* WORK TASK
Pick out all lines with the word "Ethan" from the records that follow.

--

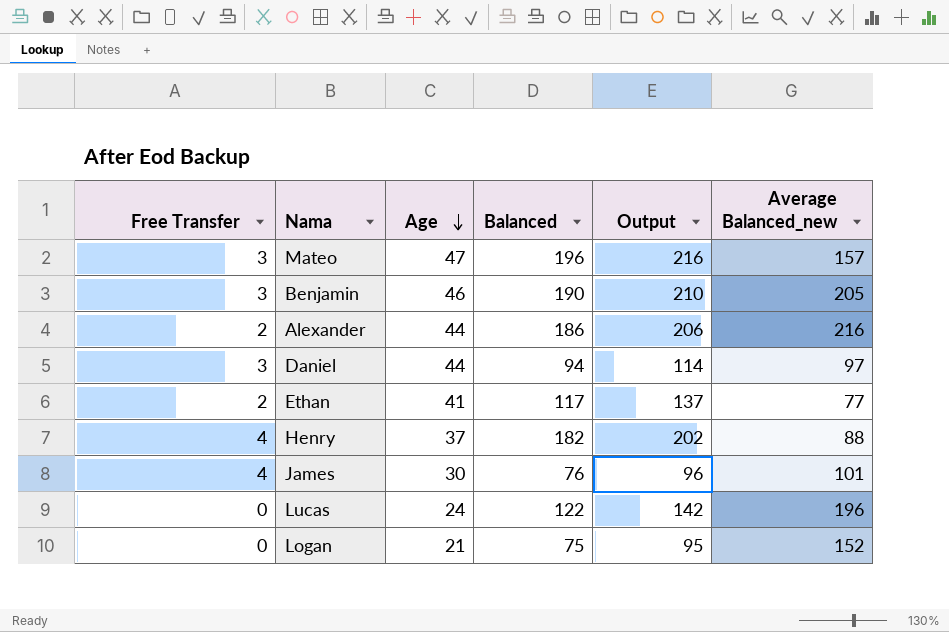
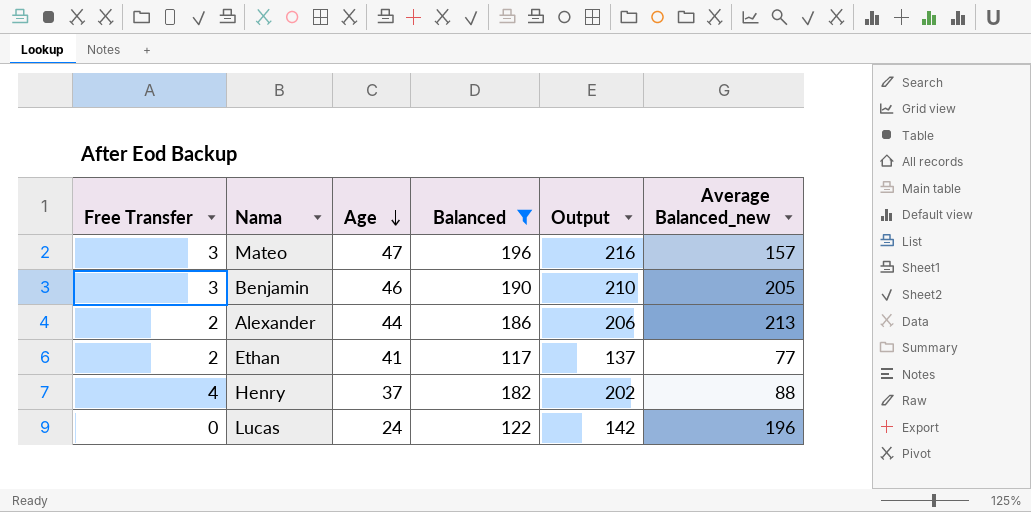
filter: none -> Balanced >= 117
Alexander | Average Balanced_new: 216 -> 213

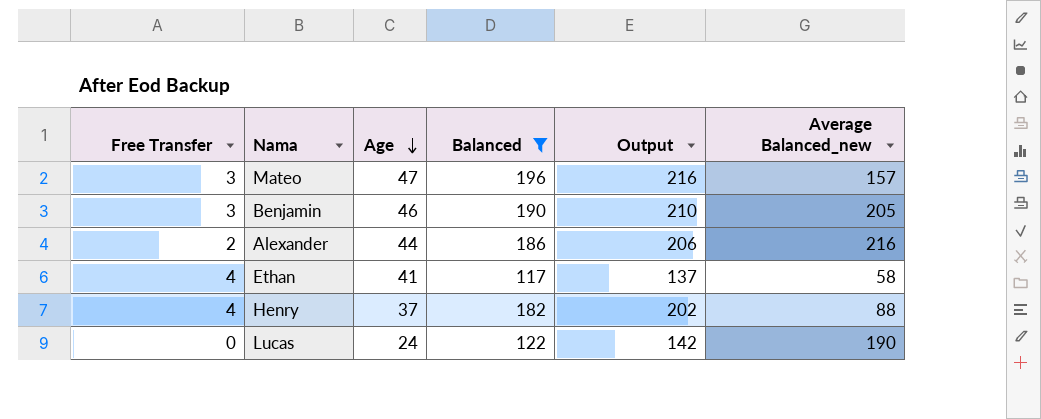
Alexander | Average Balanced_new: 213 -> 216
Ethan | Free Transfer: 2 -> 4
Ethan | Average Balanced_new: 77 -> 58
Lucas | Average Balanced_new: 196 -> 190

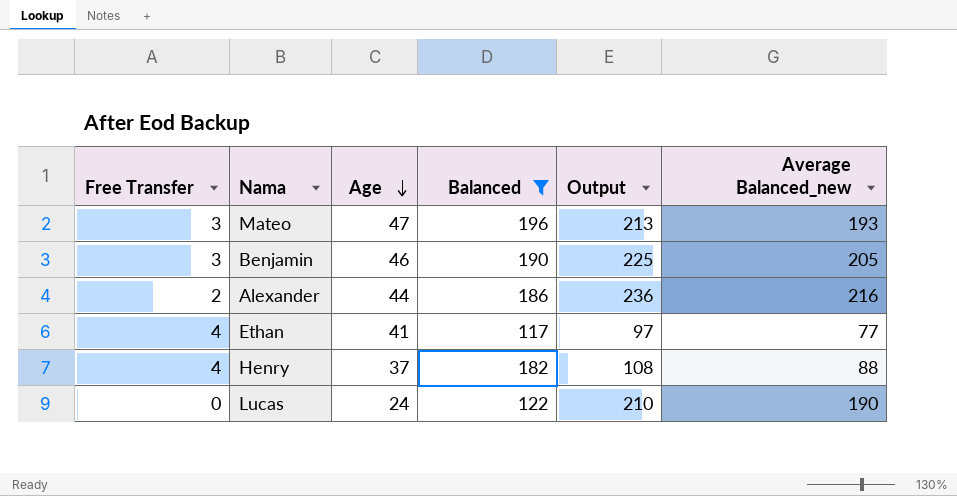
column Output | formula: [Balanced] + 20 -> [Average Balanced_new] + 20
Mateo | Average Balanced_new: 157 -> 193
Ethan | Average Balanced_new: 58 -> 77

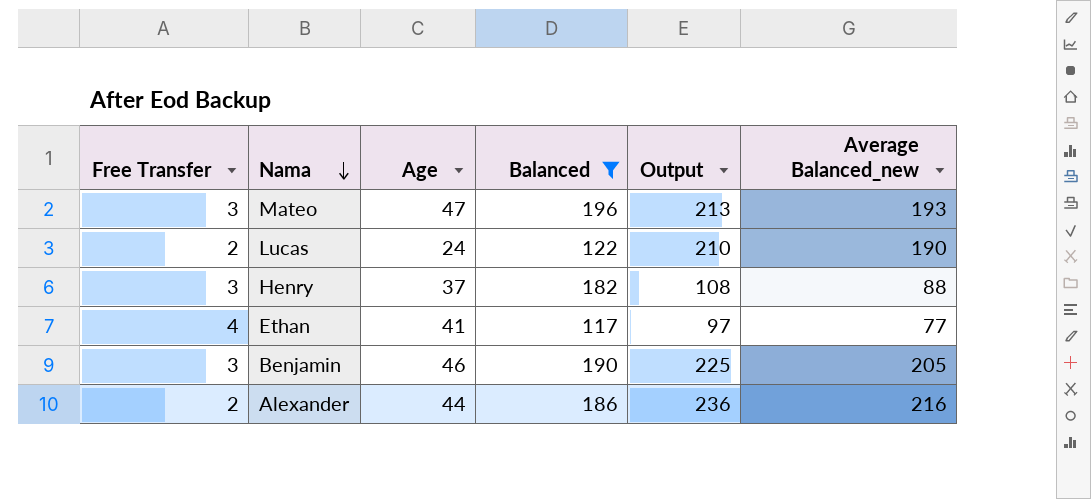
row order: Age descending -> Nama descending
Lucas | Free Transfer: 0 -> 2
Henry | Free Transfer: 4 -> 3

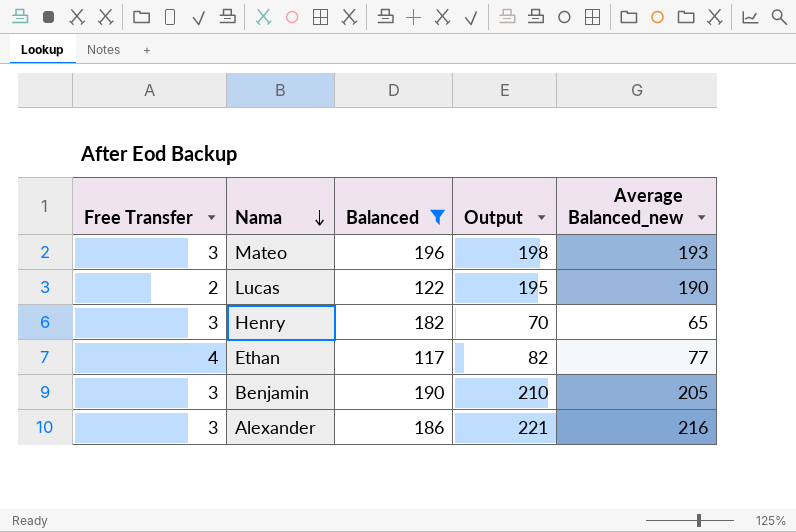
column Age | position: 3 -> none
column Output | formula: [Average Balanced_new] + 20 -> [Average Balanced_new] + 5
Henry | Average Balanced_new: 88 -> 65
Alexander | Free Transfer: 2 -> 3

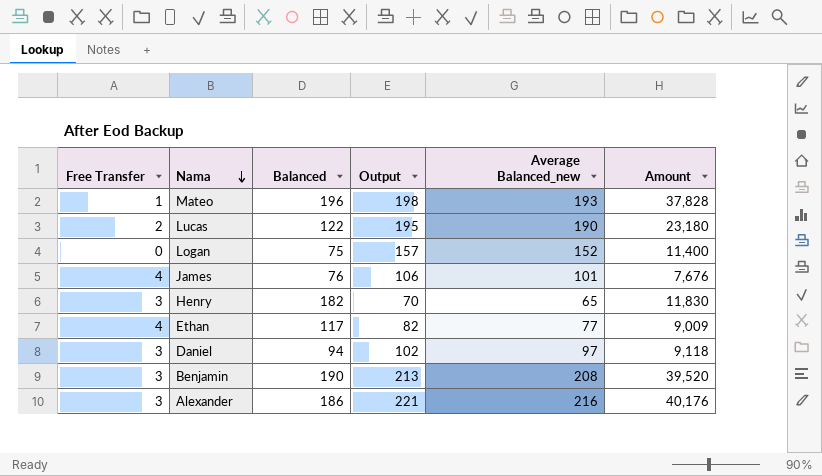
filter: Balanced >= 117 -> none
column Amount | formula: none -> [Balanced] * [Average Balanced_new]
Mateo | Free Transfer: 3 -> 1
Benjamin | Output: 210 -> 213
Benjamin | Average Balanced_new: 205 -> 208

--

* SOLUTION FOR THIS TASK
Ethan | Free Transfer: 2 -> 4
Ethan | Average Balanced_new: 77 -> 58
Ethan | Average Balanced_new: 58 -> 77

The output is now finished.